▽

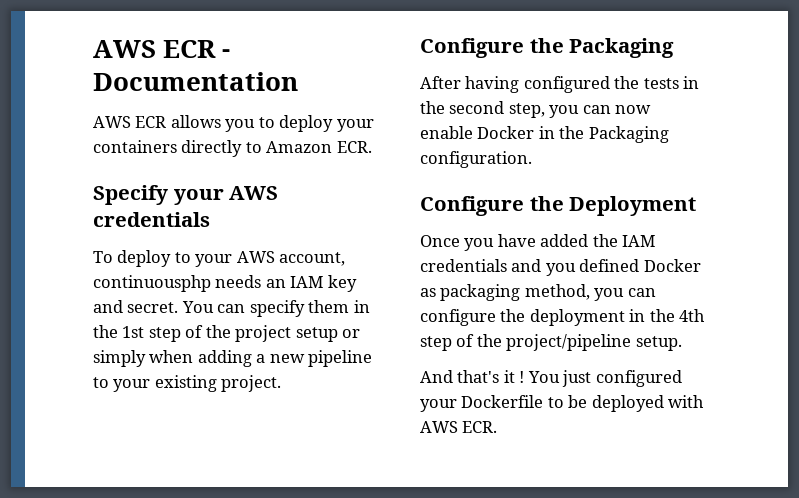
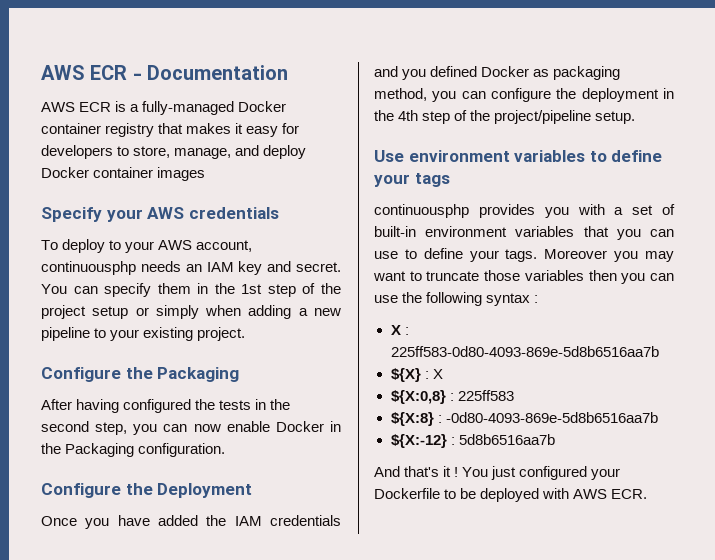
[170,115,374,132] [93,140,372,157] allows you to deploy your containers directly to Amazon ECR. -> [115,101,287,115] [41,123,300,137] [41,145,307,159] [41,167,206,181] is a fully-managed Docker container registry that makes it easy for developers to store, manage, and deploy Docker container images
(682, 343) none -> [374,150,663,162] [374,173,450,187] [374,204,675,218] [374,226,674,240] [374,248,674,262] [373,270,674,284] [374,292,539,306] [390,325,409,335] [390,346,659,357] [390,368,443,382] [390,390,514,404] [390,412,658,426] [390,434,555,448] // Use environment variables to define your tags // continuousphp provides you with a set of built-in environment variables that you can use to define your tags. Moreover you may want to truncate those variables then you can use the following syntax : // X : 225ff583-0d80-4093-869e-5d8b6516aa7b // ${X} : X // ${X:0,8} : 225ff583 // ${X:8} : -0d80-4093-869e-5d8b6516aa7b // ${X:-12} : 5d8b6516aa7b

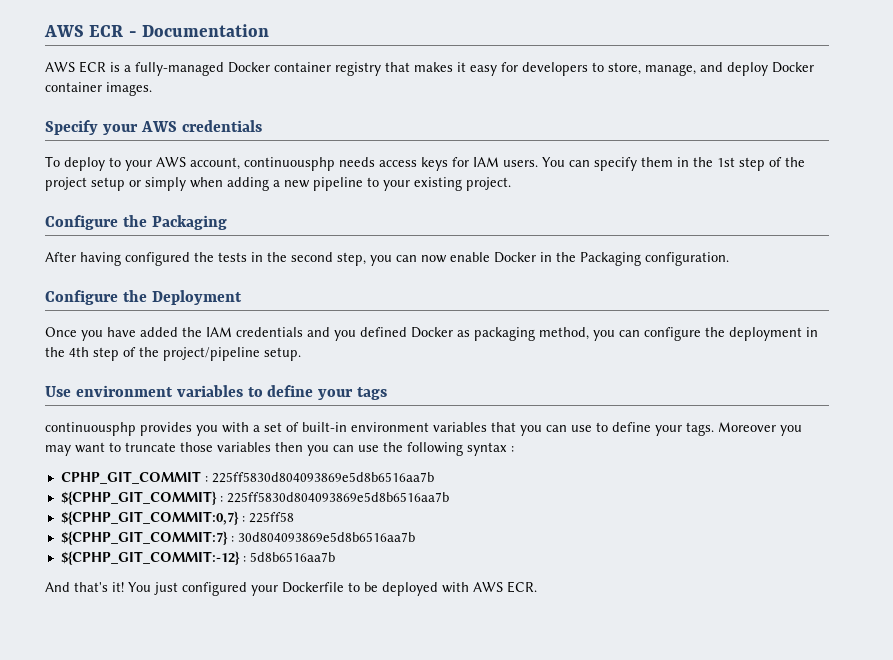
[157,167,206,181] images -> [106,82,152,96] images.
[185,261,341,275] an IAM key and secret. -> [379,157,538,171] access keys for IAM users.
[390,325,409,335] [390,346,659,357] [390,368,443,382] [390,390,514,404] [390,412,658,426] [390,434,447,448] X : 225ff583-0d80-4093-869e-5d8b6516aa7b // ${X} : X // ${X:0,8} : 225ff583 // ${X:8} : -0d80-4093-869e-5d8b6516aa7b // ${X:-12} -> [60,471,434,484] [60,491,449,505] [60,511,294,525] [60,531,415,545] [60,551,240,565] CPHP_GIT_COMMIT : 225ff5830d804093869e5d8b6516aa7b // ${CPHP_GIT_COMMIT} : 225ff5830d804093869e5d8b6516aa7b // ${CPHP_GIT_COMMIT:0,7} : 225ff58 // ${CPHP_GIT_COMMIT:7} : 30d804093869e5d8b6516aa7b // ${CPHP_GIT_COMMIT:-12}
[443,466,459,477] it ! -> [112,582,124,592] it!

△
▽

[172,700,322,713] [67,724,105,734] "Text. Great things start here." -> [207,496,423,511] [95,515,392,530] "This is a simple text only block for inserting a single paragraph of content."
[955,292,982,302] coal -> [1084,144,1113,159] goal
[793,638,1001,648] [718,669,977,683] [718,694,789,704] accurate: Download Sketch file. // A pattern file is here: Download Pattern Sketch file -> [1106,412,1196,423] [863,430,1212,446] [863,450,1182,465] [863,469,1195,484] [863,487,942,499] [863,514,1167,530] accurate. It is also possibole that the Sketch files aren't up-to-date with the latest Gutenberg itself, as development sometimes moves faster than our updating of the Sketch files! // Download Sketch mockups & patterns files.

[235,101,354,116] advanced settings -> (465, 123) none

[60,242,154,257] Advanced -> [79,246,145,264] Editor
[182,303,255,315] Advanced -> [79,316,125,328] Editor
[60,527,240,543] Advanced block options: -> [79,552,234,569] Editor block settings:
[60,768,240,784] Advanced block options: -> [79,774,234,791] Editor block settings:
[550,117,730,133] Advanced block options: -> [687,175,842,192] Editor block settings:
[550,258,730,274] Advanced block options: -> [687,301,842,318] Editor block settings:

△

EXERCISE REQUIREMENTS ▸
Looking at the records above, return exactly the lines from the line with "[157,167,206,181] images ->" to the line with "[185,261,341,275] an IAM", both ends included.

WRITTEN SOLUTION ▸
[157,167,206,181] images -> [106,82,152,96] images.
[185,261,341,275] an IAM key and secret. -> [379,157,538,171] access keys for IAM users.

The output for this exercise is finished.